WASHINGTON (Legal Newsline) - Patent litigation reform groups admittedly can’t say what the newest version of a reform bill will look like, but they are fairly confident it will come to fruition in 2015.
The groups also don’t believe that the new makeup of Congress -- with a GOP majority in both chambers -- will have a dramatic effect on any proposed legislation.
“I don’t think it changes much, to be honest,” said Brian Pomper, partner at Akin Gump Strauss Hauer & Feld LLP and executive director of Innovation Alliance. “(Former) Chairman Leahy was already planning to return to patent legislation (in 2015).
“The key will be to find a balance with measures that go after abusive behavior without really hurting the vast array of good-acting patent holders who have expressed concerns that some of the measures proposed would in fact hurt them. I think that’s a common goal.”

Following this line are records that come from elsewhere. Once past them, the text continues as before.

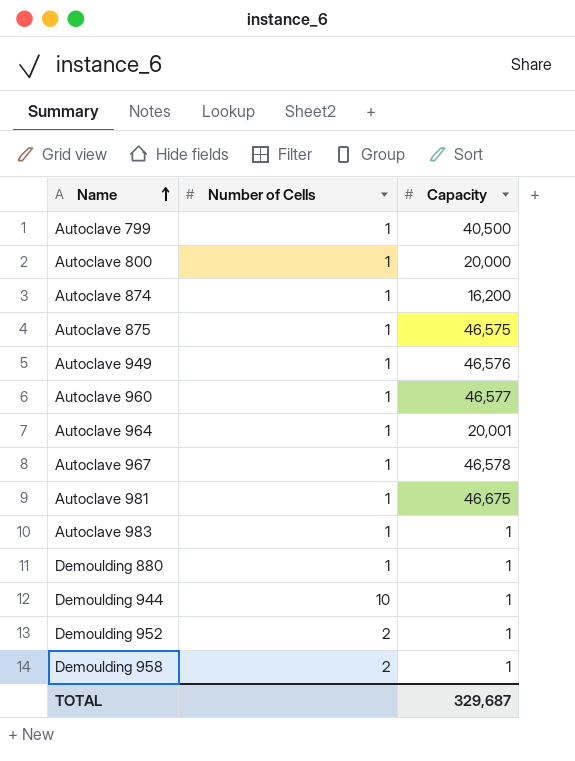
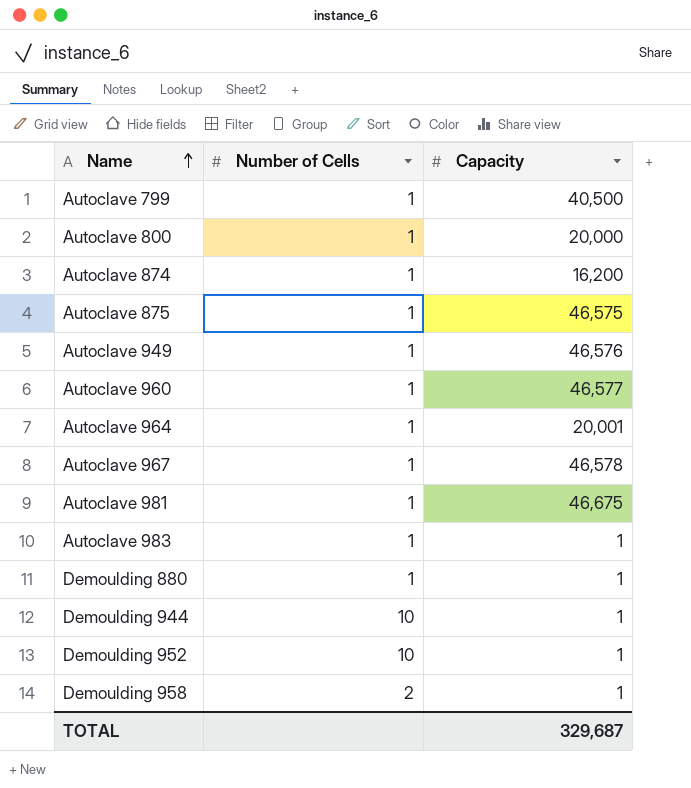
Demoulding 952 | Number of Cells: 2 -> 10

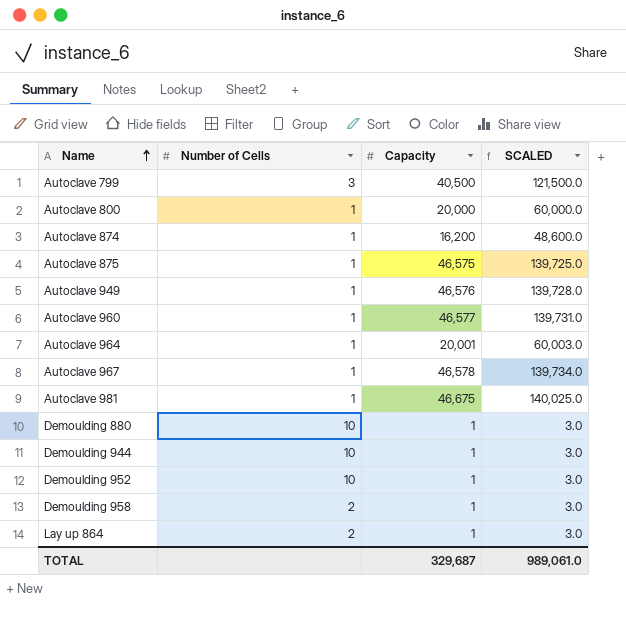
column SCALED | formula: none -> [Capacity] * 3
row Autoclave 983: 1 | 1 -> none
Autoclave 799 | Number of Cells: 1 -> 3
Demoulding 880 | Number of Cells: 1 -> 10
row Lay up 864: none -> 2 | 1 | 3.0

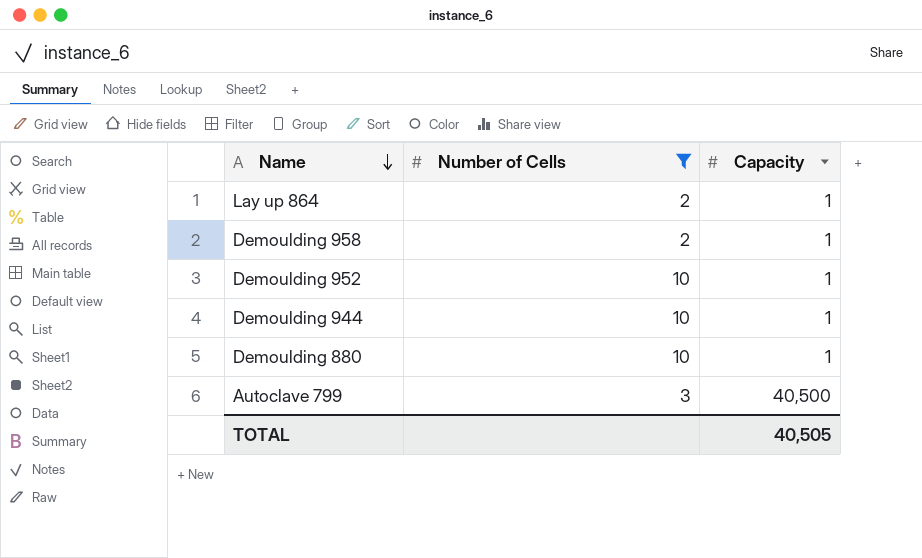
filter: none -> Number of Cells != 1
row order: Name ascending -> Name descending
column SCALED | formula: [Capacity] * 3 -> none
TOTAL | Capacity: 329,687 -> 40,505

Pomper describes his group -- made up of research and development-focused companies -- as one that believes the U.S. patent system has helped “create the greatest economy the world has ever known.”
He said the alliance has been very active in patent policy debates since about 2006, when federal lawmakers started work on the first round of patent reform -- the America Invents Act.

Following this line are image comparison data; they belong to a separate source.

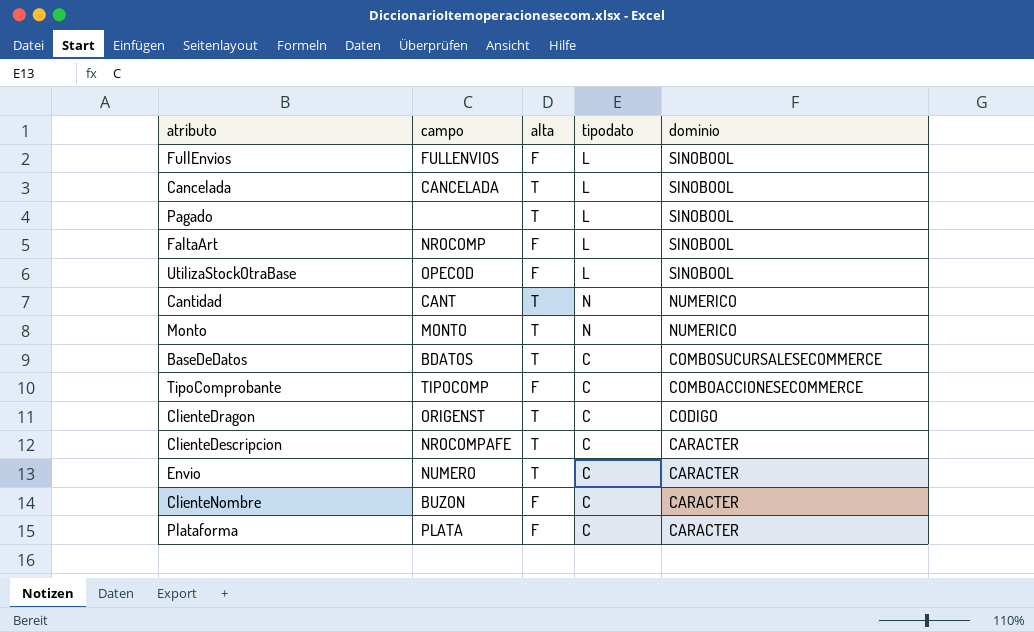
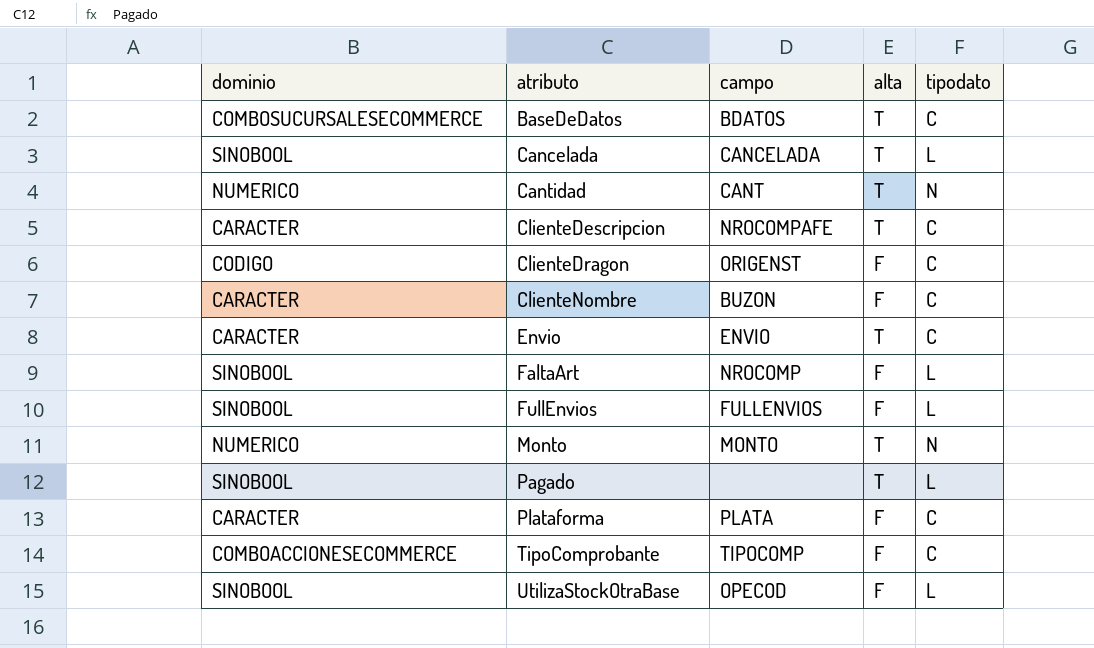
row order: dominio descending -> atributo ascending
column dominio | position: 5 -> 1
ClienteDragon | alta: T -> F
Envio | campo: NUMERO -> ENVIO

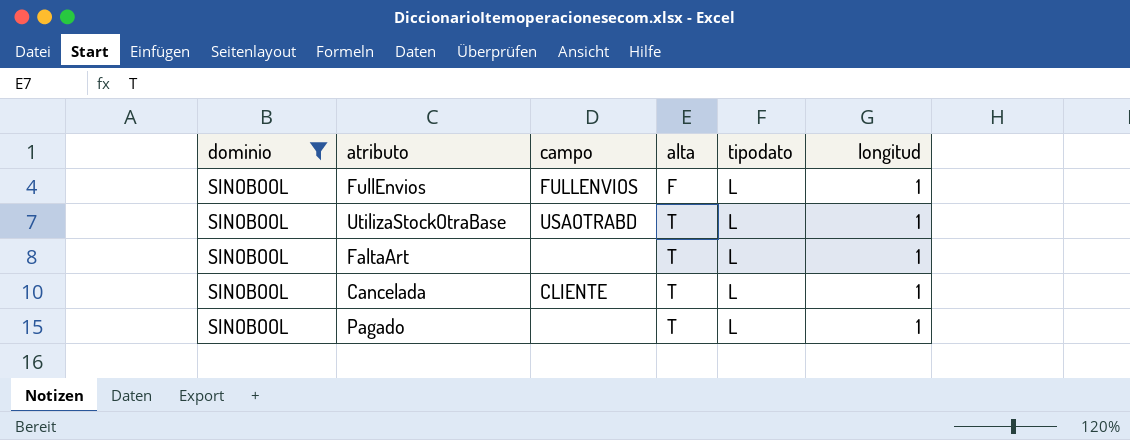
filter: none -> dominio = SINOBOOL
row order: atributo ascending -> alta ascending
column longitud | position: none -> 6
UtilizaStockOtraBase | campo: OPECOD -> USAOTRABD
UtilizaStockOtraBase | alta: F -> T
FaltaArt | campo: NROCOMP -> none
FaltaArt | alta: F -> T
Cancelada | campo: CANCELADA -> CLIENTE

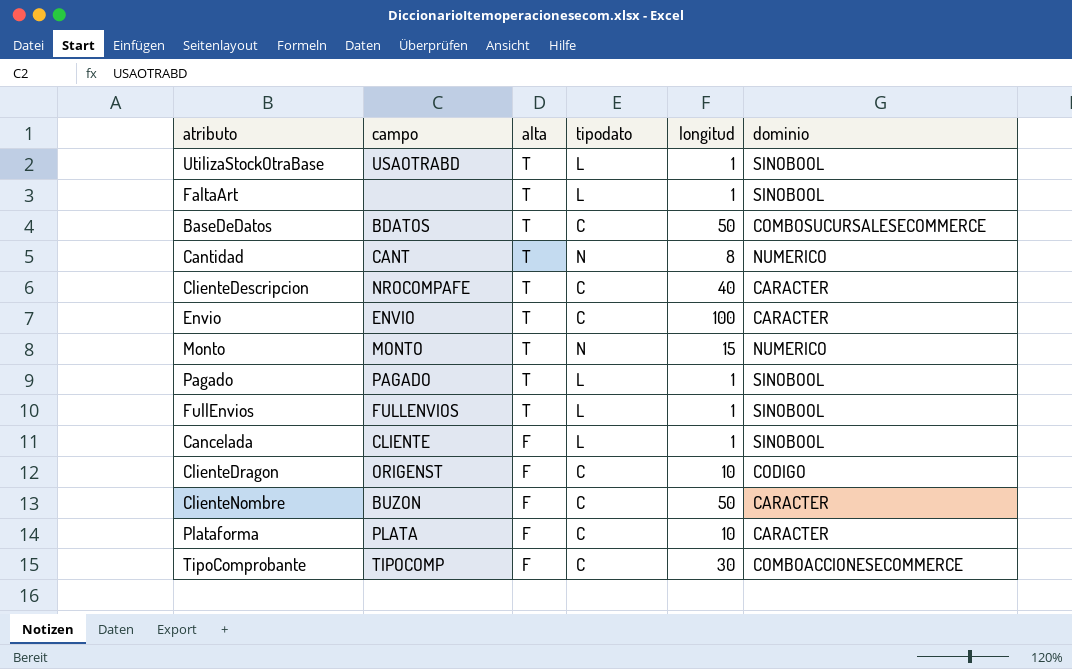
filter: dominio = SINOBOOL -> none
row order: alta ascending -> alta descending
column dominio | position: 1 -> 6
Pagado | campo: none -> PAGADO
FullEnvios | alta: F -> T
Cancelada | alta: T -> F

The group, though for patent reform, believes lawmakers should tread carefully before making changes to the law, which could make patents more difficult and more expensive to enforce.
That being said, Pomper said there is “a lot of energy” in D.C. to try to get something done this year.
“A lot of people both on and off the Hill will be working to try to craft something that can get broad support,” he said, adding there’s a “good chance” a bill will reach President Barack Obama’s desk.
Beth Provenzano, vice president of the National Retail Federation and co-chair of United for Patent Reform, formerly the Patent Fairness Coalition, agreed that the new Republican majority in Congress won’t change much.
“Patent reform has always been a bipartisan issue,” she pointed out.
“The bill sponsors from both parties and both chambers have said they intend to take patent reform up early (this year) and we look forward to working with them to achieve the strongest bill possible.”
Provenzano said she is confident a bill not only will pass but also will be signed into law by the year’s end.
“The President is strongly supportive,” she noted. “And the incoming chairman and ranking member of the Senate Judiciary Committee have openly declared their desire to move a bill in 2015.”
Adi Kamdar, an activist with the Electronic Frontier Foundation, said the EFF is “pretty confident” that patent reform will be one of the major issues of this Congress and is hoping it will pass this year.
The EFF, an international nonprofit, advocates for digital rights.
“It’s one of the few issues that the Republican majority and President agree on,” Kamdar said, pointing out that the Senate was the sticking point last year.
“Now that the Senate is Republican, there’s a decent chance a strong patent reform bill will pass.”
As to what exactly the legislation will include, the groups said that remains unclear.
However, they expect it to resemble previously introduced bills, such as H.R. 3309, introduced by U.S. Rep. Bob Goodlatte, R-Va.
“What we’re expecting is something very similar to the Innovation Act,” Kamdar said.
Pomper said he expects much of the same, at the start at least.
“We are very supportive of changes to the law that go after abusive tactics in ways that don’t burden the responsible enforcement of patent rights,” he said. “We think there is every reason to believe that Congress can achieve that balance.”
He said the alliance also would like to see Congress end the diversion of fees from the U.S. Patent and Trademark Office.
The PTO is unique in that, compared to other federal agencies, it operates on fees collected by its users and not on taxpayer dollars.
For years, Congress has diverted about 10 percent of the fees the PTO collects to the U.S. general treasury.
Provenzano said any new reform bill should minimally include provisions to protect customers and end users of products from unfair infringement accusations; reform the discovery process; and require patent trolls who bring “truly” frivolous cases to pay the attorney’s fees of those they sue.
She said her groups also will seek provisions that require patent demand letters to include certain minimal information; require trolls who file lawsuits to include detailed explanations of the infringement they are alleging; and ensure there are better, less costly administrative alternatives to litigation for re-examining questionable patents.
“The bill sponsors will decide what the legislation will look like,” she said.
“But we will continue to push for comprehensive reform that makes the patent troll business model unprofitable and unattractive.”